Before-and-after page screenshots
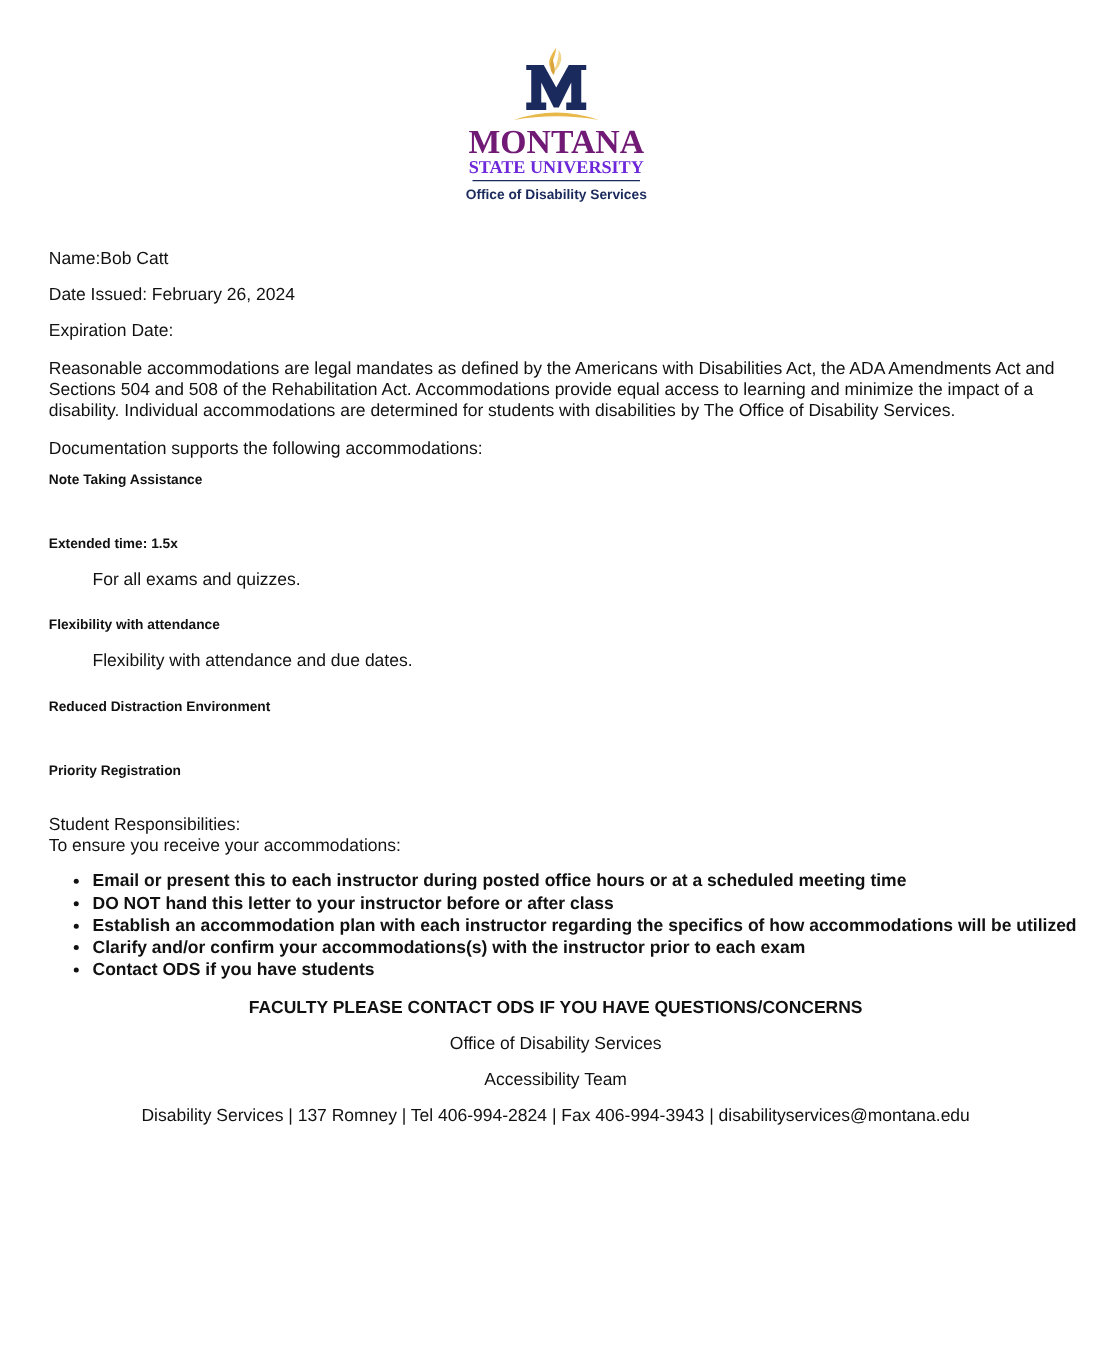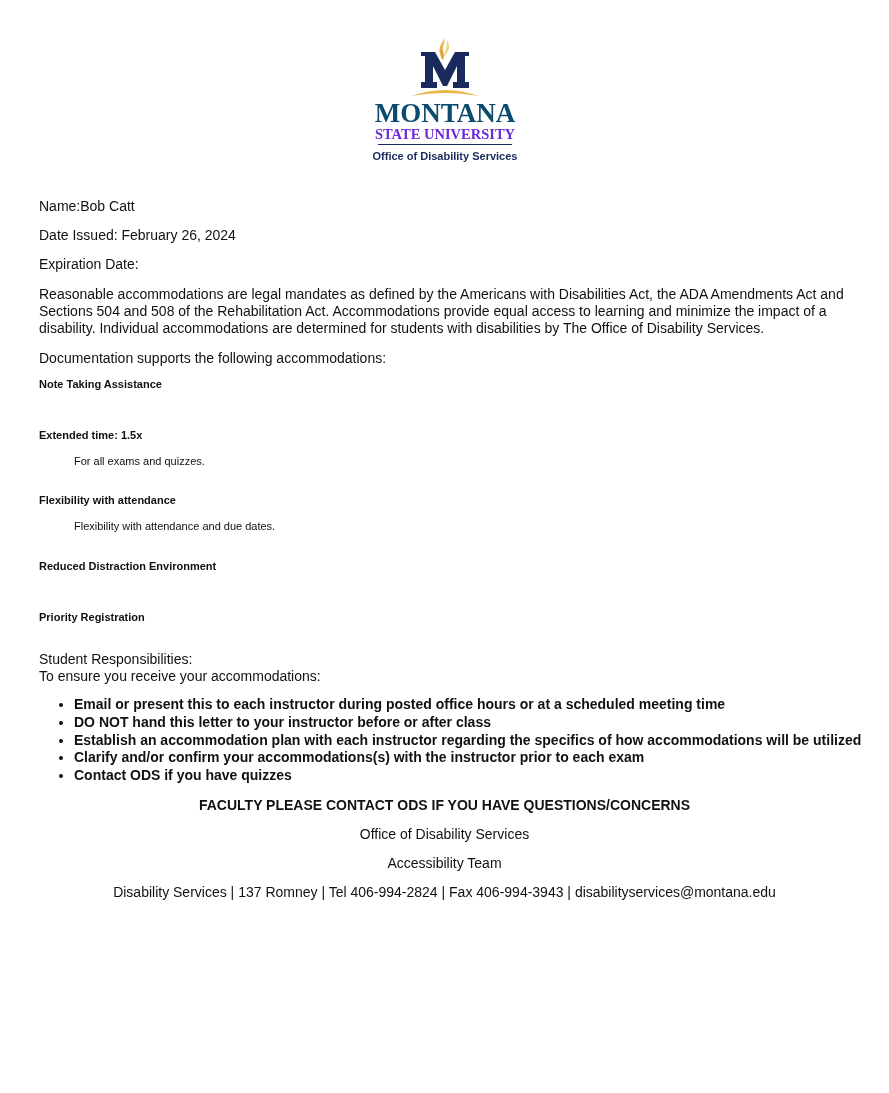--- a/index.html
+++ b/index.html
@@ -7,7 +7,7 @@
          font-family: "Liberation Sans", sans-serif; color: #111; }
   .logo { position: absolute; left: 360px; top: 36px; width: 170px; height: 130px; text-align: center; }
   .logo svg { display: block; margin: 0 auto; }
-  .logo .mt { font-family: "Liberation Serif", serif; font-weight: bold; color: #0c4a6e;
+  .logo .mt { font-family: "Liberation Serif", serif; font-weight: bold; color: #701a75;
               font-size: 27px; letter-spacing: 0px; line-height: 26px; margin-top: 2px; }
   .logo .su { font-family: "Liberation Serif", serif; font-weight: bold; color: #6d28d9;
               font-size: 14.5px; line-height: 16px; }

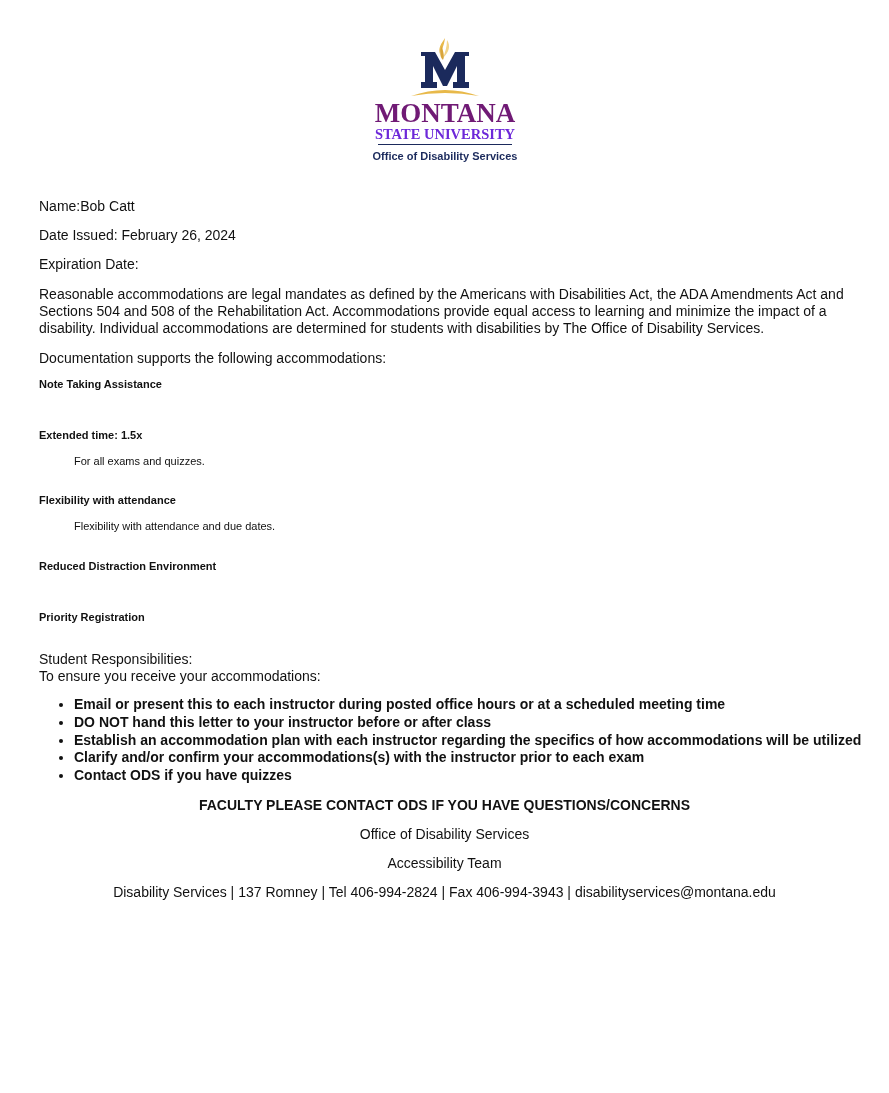--- a/index.html
+++ b/index.html
@@ -16,7 +16,7 @@
   .p { position: absolute; left: 39px; font-size: 14px; line-height: 17px; }
   .para { width: 820px; }
   .acc-title { position: absolute; left: 39px; font-size: 11px; font-weight: bold; }
-  .acc-desc { position: absolute; left: 74px; font-size: 11px; }
+  .acc-desc { position: absolute; left: 74px; font-size: 14px; }
   ul.bullets { position: absolute; left: 57px; top: 696px; margin: 0; padding: 0 0 0 17px;
                font-size: 14px; line-height: 17.8px; }
   ul.bullets li { padding-left: 0px; font-weight: bold; }

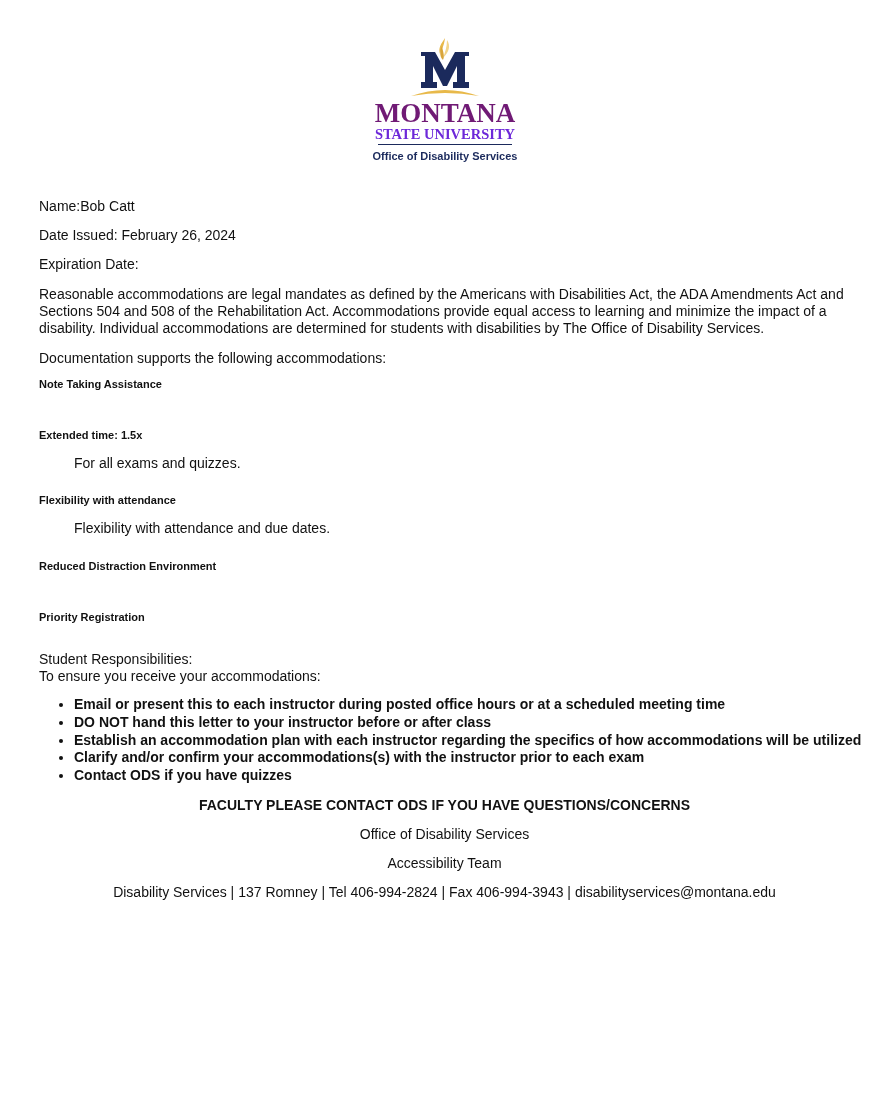--- a/index.html
+++ b/index.html
@@ -67,7 +67,7 @@
   <li><b>DO NOT</b><span> hand this letter to your instructor before or after class</span></li>
   <li><b></b><span>Establish an accommodation plan with each instructor regarding the specifics of how accommodations will be utilized</span></li>
   <li><b></b><span>Clarify and/or confirm your accommodations(s) with the instructor prior to each exam</span></li>
-  <li><b></b><span>Contact ODS if you have quizzes</span></li>
+  <li><b></b><span>Contact ODS if you have students</span></li>
 </ul>
 
 <div class="center bold" style="top:797px">FACULTY PLEASE CONTACT ODS IF YOU HAVE QUESTIONS/CONCERNS</div>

* [Goal of the exercise]
Of the lines above, show those in which "width" appears.

* [Result of the task]
   .logo { position: absolute; left: 360px; top: 36px; width: 170px; height: 130px; text-align: center; }
   .para { width: 820px; }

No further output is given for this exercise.